Erika Mailman's novel, The Witch's Trinity, is set in a remote German village in 1507. Guede Mueller's world falls apart when her daughter-in-law accuses her of witchcraft. Guede plunges into a world of frightening visions, not knowing what to believe.





Mary Sharratt: What inspired you write about historical witches?

Erika Mailman: I have long been fascinated by the witchcraft persecutions of the past, both in the U.S. and Europe. I'm not sure why the topic so compelled me, but as a child I read everything I could get my hands on and can still remember a few library books that completely unnerved me.

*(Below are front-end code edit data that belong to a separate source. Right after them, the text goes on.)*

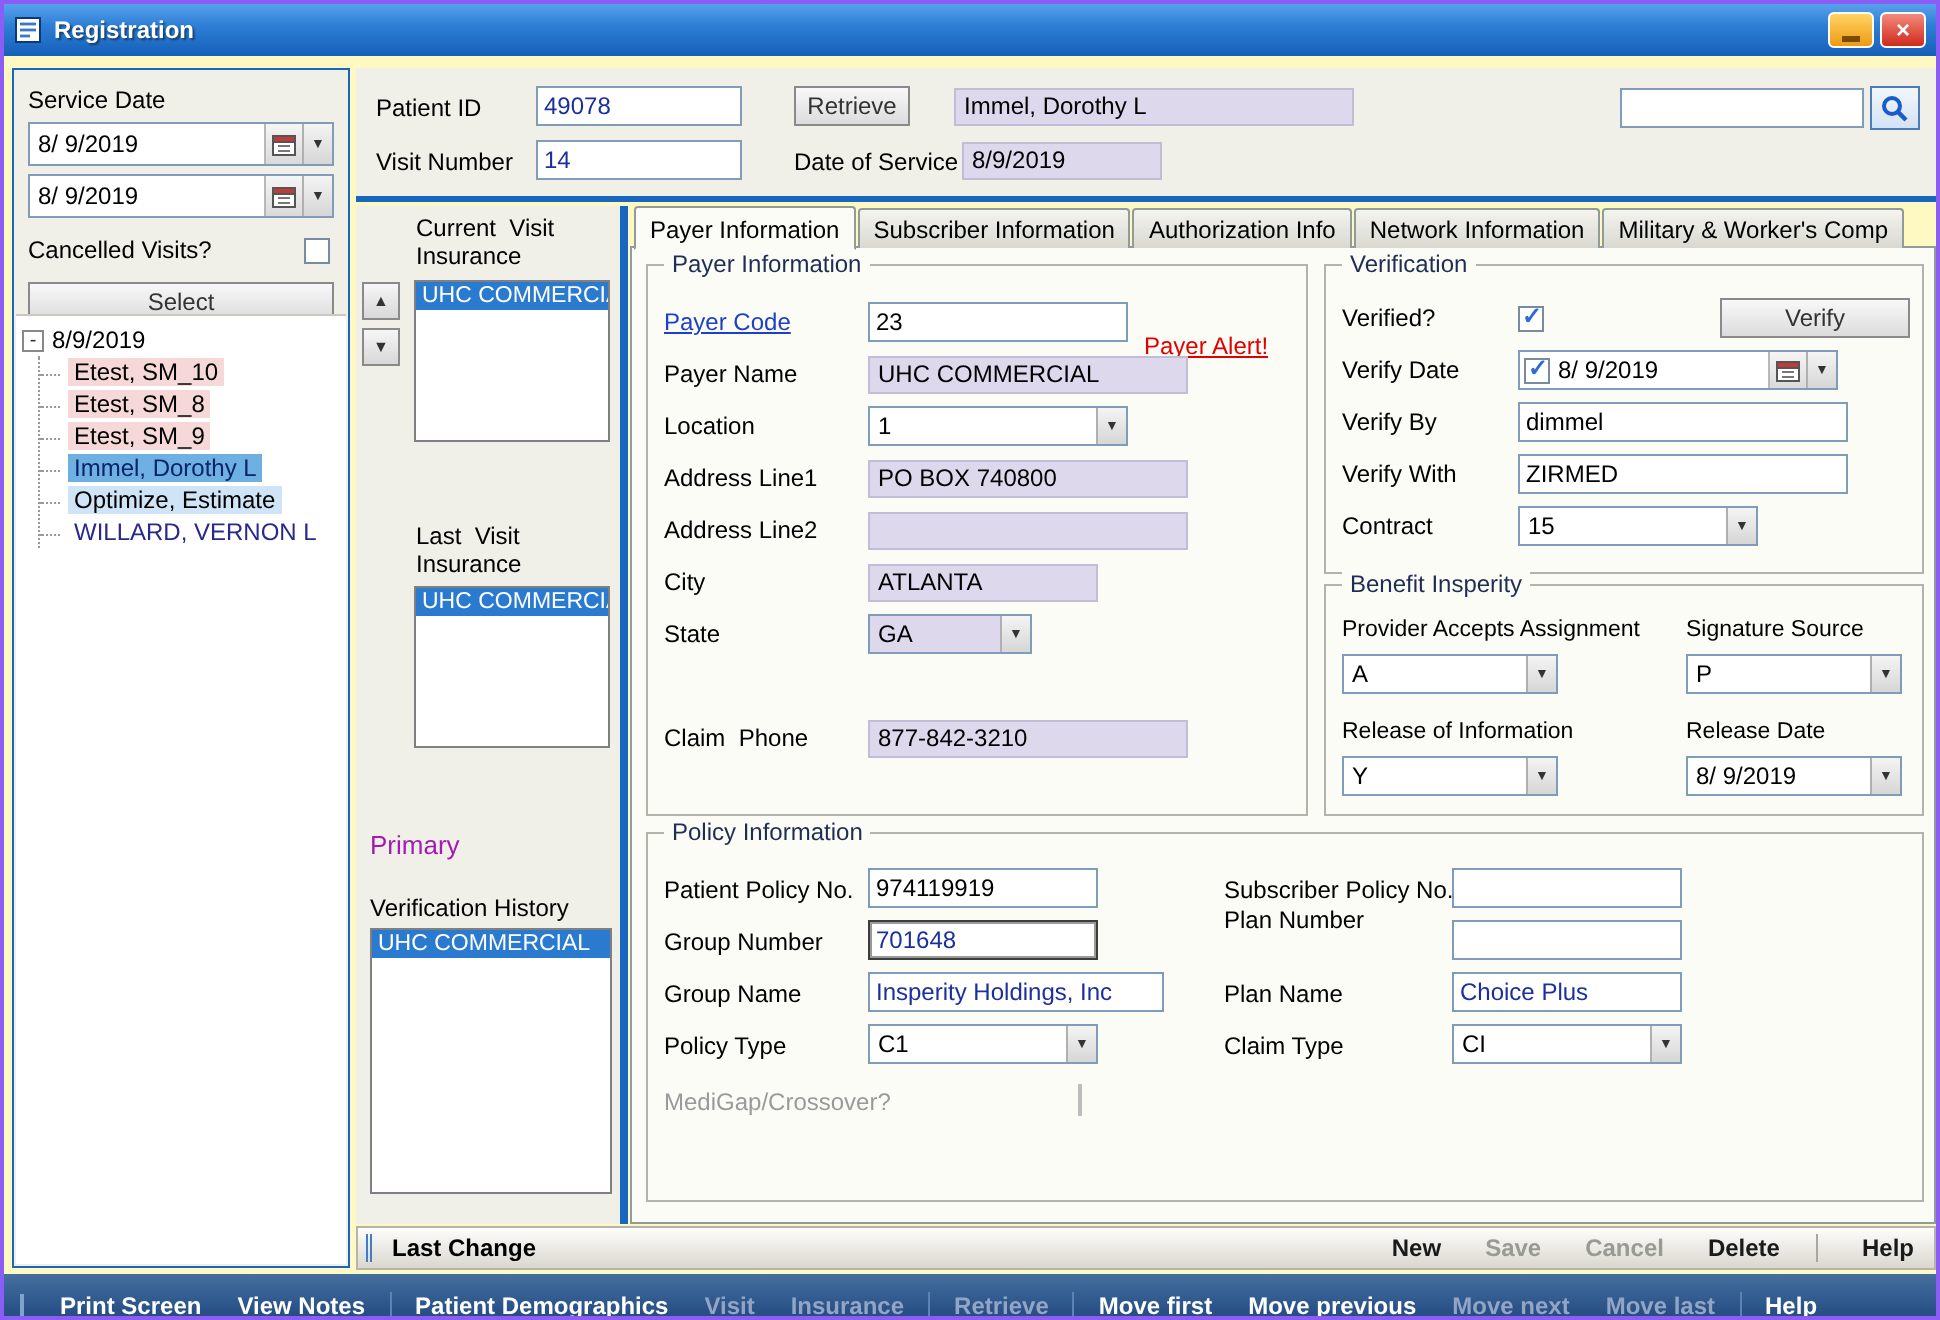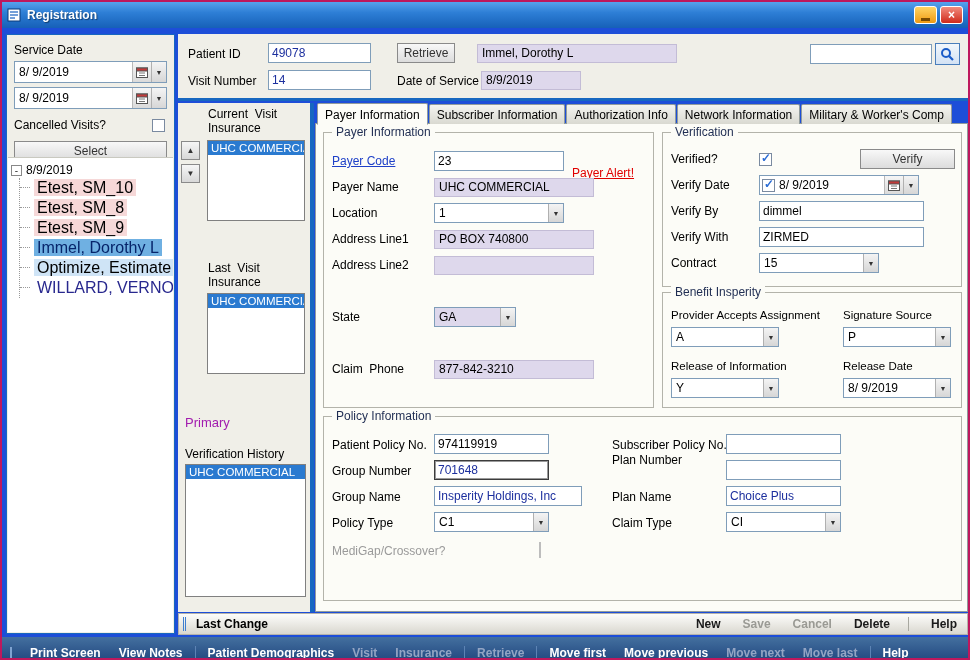--- a/index.html
+++ b/index.html
@@ -1,17 +1,17 @@
 <!DOCTYPE html>
 <html><head>
 <meta charset="utf-8">
 <style>
   * { margin:0; padding:0; box-sizing:border-box; }
   body { font-family:"Liberation Sans", sans-serif; font-size:12px; color:#000; background:#cfcdc5; }
-  .window { position:relative; width:970px; height:660px; background:#1d4ed8; border:2px solid #be185d; overflow:hidden; }
+  .window { position:relative; width:970px; height:660px; background:#fef9c3; border:2px solid #8b5cf6; overflow:hidden; }
   .abs { position:absolute; }
   .ws { white-space:pre; }
 
   
   .titlebar { position:absolute; left:0; top:0; right:0; height:26px;
     background:linear-gradient(180deg,#58a2ec 0%,#2e7fd6 40%,#1660b8 100%);
     display:flex; align-items:center; padding:0 5px; }
   .title-text { color:#fff; font-weight:bold; margin-left:6px; text-shadow:1px 1px 1px rgba(0,0,0,.45); }
   .title-buttons { margin-left:auto; display:flex; gap:3px; }
   .tbtn { width:23px; height:18px; border:1px solid #fff; border-radius:3px; display:flex; align-items:center; justify-content:center; color:#fff; font-weight:bold; font-size:12px; cursor:default; }
@@ -46,21 +46,21 @@
   .side-top { padding:8px 7px 0; }
   .side-top .dtp { margin-top:4px; height:22px; }
   .cv-row { display:flex; align-items:center; justify-content:space-between; margin-top:9px; padding-right:2px; }
   .select-btn { width:100%; margin-top:9px; }
   .tree-box { position:absolute; left:1px; right:1px; top:122px; bottom:1px; background:#fff; border-top:1px solid #c9c9c0; padding:5px 3px; overflow:hidden; }
   .tree-root { display:flex; align-items:center; gap:4px; }
   .expander { width:11px; height:11px; border:1px solid #888; background:#fff; font-size:10px; line-height:9px; text-align:center; color:#333; flex:none; }
   .tree-children { margin-left:8px; border-left:1px dotted #999; padding-left:0; margin-top:1px; }
   .tree-item { position:relative; padding:1px 0 1px 14px; white-space:nowrap; }
   .tree-item::before { content:""; position:absolute; left:0; top:9px; width:10px; border-top:1px dotted #999; }
-  .til { padding:0 3px; font-size:16px; }
+  .til { padding:0 3px; font-size:12px; }
   .hl-pink { background:#f6d8d8; }
   .hl-sel { background:#6fb0e2; color:#06246a; }
   .hl-lblue { background:#cfe4f6; }
   .txt-navy { color:#28288e; }
 
   
   .header { position:absolute; left:176px; top:32px; width:790px; height:67px; background:#f0efe8; border-bottom:3px solid #1767c0; }
   .search-btn { width:25px; height:22px; border:1px solid #4a7ebb; background:linear-gradient(#f2f7fc,#d3e2f4); }
 
   
@@ -255,20 +255,24 @@
             <span class="ca">▼</span>
           </div>
         </div>
         <div class="frow" style="top:96px">
           <span class="flbl">Address Line1</span>
           <div class="ro" style="width:160px">PO BOX 740800</div>
         </div>
         <div class="frow" style="top:122px">
           <span class="flbl">Address Line2</span>
           <div class="ro" style="width:160px"></div>
+        </div>
+        <div class="frow" style="top:148px">
+          <span class="flbl">City</span>
+          <div class="ro" style="width:115px">ATLANTA</div>
         </div>
         <div class="frow" style="top:174px">
           <span class="flbl">State</span>
           <div class="combo lav" style="width:82px">
             <span class="cv">GA</span>
             <span class="ca">▼</span>
           </div>
         </div>
         <div class="frow" style="top:226px">
           <span class="flbl">Claim  Phone</span>

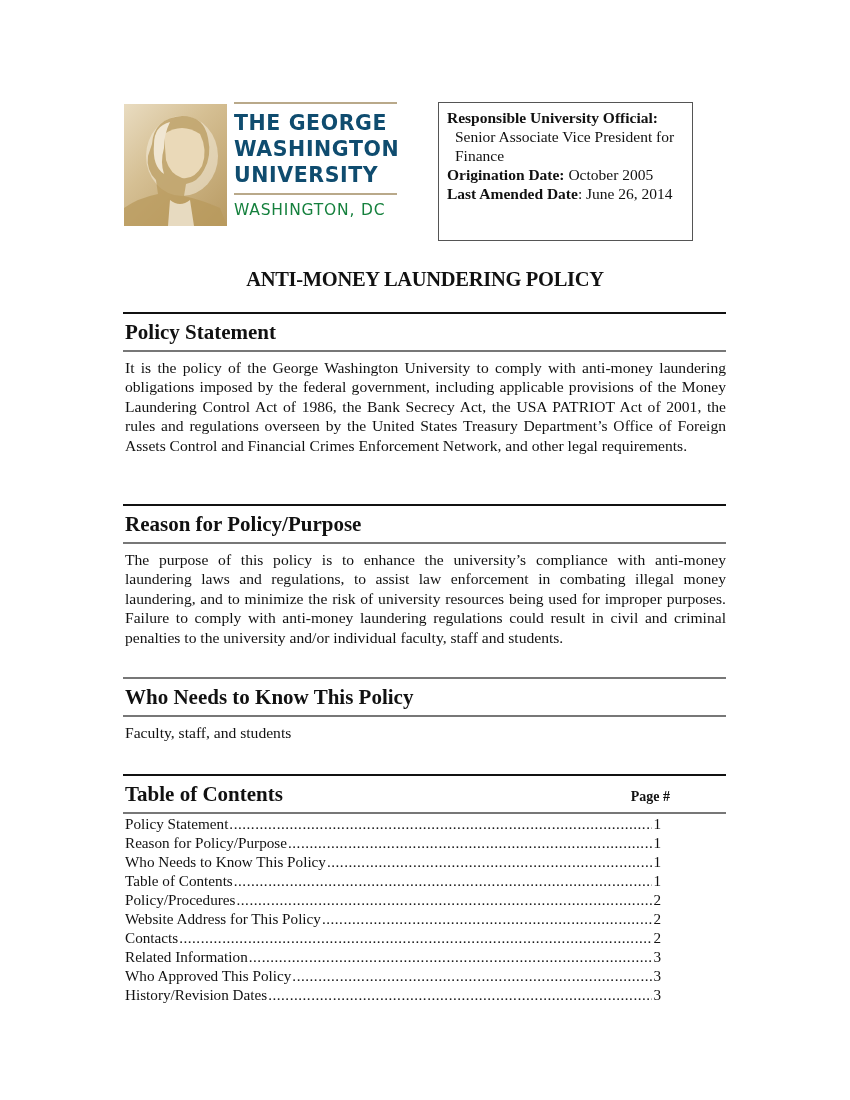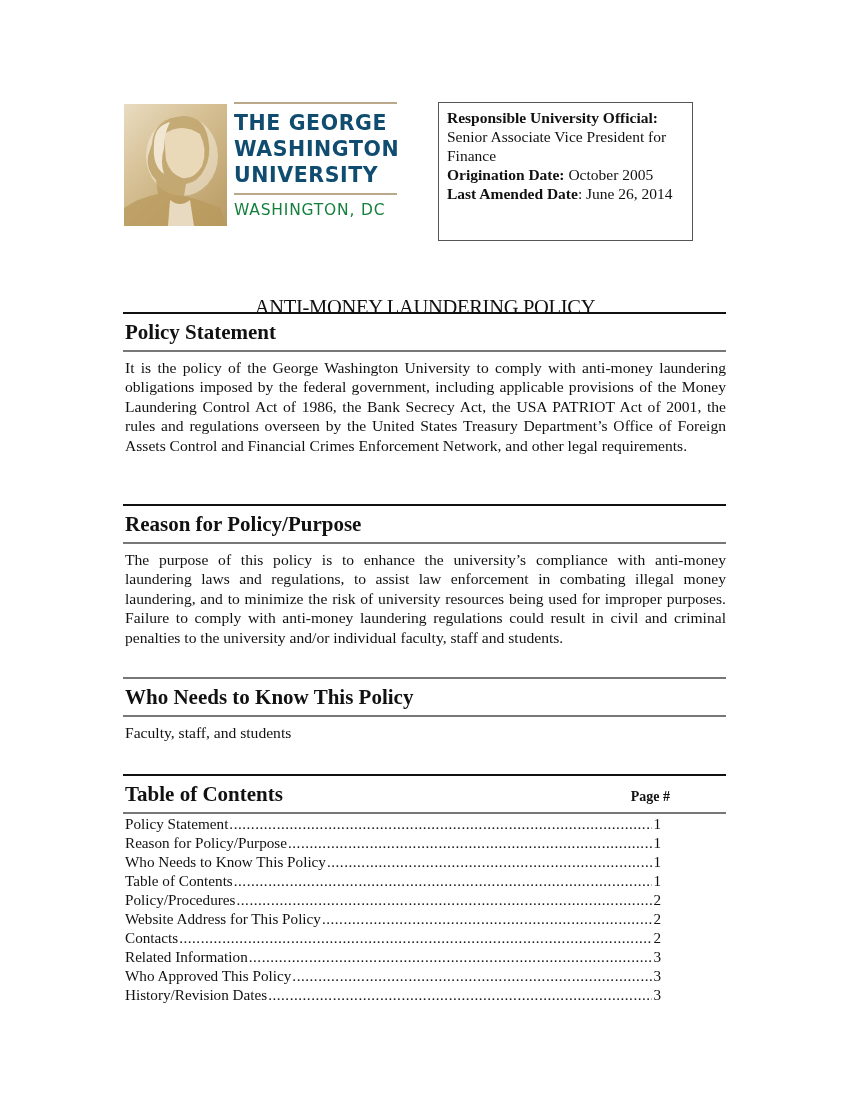--- a/index.html
+++ b/index.html
@@ -19,21 +19,21 @@
     .wm-rule2 { margin-top: 5px; }
     .wm-city { font-family: "DejaVu Sans", sans-serif; color: #15803d; font-size: 15.5px;
                letter-spacing: 0.8px; margin-top: 6px; white-space: nowrap; }
 
     
     .infobox { position: absolute; left: 438px; top: 102px; width: 245px; height: 132px;
                border: 1.5px solid #555; padding: 5px 0 0 8px; font-size: 15.5px; line-height: 19px; }
     .infobox b { font-weight: bold; }
 
     .doc-title { position: absolute; left: 0; width: 850px; top: 268px; text-align: center;
-                 font-weight: normal; font-size: 20.5px; letter-spacing: -0.3px; margin-top: 28px; }
+                 font-weight: bold; font-size: 20.5px; letter-spacing: -0.3px; }
 
     .section { position: absolute; left: 123px; width: 603px; }
     .sec-rule-top { height: 1.5px; background: #111; }
     .sec-head { font-weight: bold; font-size: 21px; line-height: 36px; padding-left: 2px; }
     .sec-rule-bot { height: 2px; background: #777; }
     .sec-body { font-size: 15.6px; line-height: 19.5px; text-align: justify; margin-top: 6px;
                 padding-left: 2px; }
 
     .toc-head-row { display: flex; justify-content: space-between; align-items: baseline; }
     .toc-page-label { font-weight: bold; font-size: 14px; padding-right: 56px; }
@@ -63,21 +63,21 @@
     <div class="wm-line">WASHINGTON</div>
     <div class="wm-line">UNIVERSITY</div>
     <div class="wm-rule wm-rule2"></div>
     <div class="wm-city">WASHINGTON, DC</div>
   </div>
 </div>
 
 <div class="infobox">
   <div>
     <b>Responsible University Official:</b><br>
-    <span style="display:inline-block;width:240px;">Senior Associate Vice President for Finance</span>
+    <span style="display:inline-block;width:240px;margin-left:8px;">Senior Associate Vice President for Finance</span>
   </div>
   <div>
     <b>Origination Date:</b>
     <span>October 2005</span>
   </div>
   <div>
     <b>Last Amended Date</b><span>: June 26, 2014</span>
   </div>
 </div>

When it came time to write my novel, I withheld my research until I had written the bare bones of the story, and found that what I'd read as a child had stuck with me somehow even though I didn't consciously realize it--oftentimes, I'd come across a nonfiction witchcraft source that completely mirrored something I thought I'd been inventing.

The most uncanny thing was learning, while in the midst of writing, that I was in fact a descendant of an accused witch, Mary Bliss Parsons of Massachusetts. My family is very proud of its lineage but somehow none of us had known about her, although we knew much about her husband.

Mary Sharratt: What light can historical novelists such as yourself shed on this lost world of superstition and magical beliefs?

Erika Mailman: My hope is that The Witch's Trinity shows how absurd--and dangerous-- the belief in witchcraft is. I'm not talking about modern people who have reclaimed the word "witch" and practice a benign sort of nature worship, but rather the belief in people who have made a pact with the devil to wreak havoc on others. Distressingly, there are still places in the world today where people attack and kill others for being witches, or abandon their young children for the same "crime." I've been horrified and brought to tears by recent news accounts from India, Africa and Papua New Guinea. I've blogged about many of these events at Erikamailman.blogspot.com, while my website focuses on my fiction. While I had thought my book looked at an outdated belief mode while casting light on modern-day scapegoatism, it turns out I was really writing about something current. The same sorts of accusations ring out today as they did centuries ago, hitting the themes of hunger, infertility, and the mundane occurrence of random bad luck.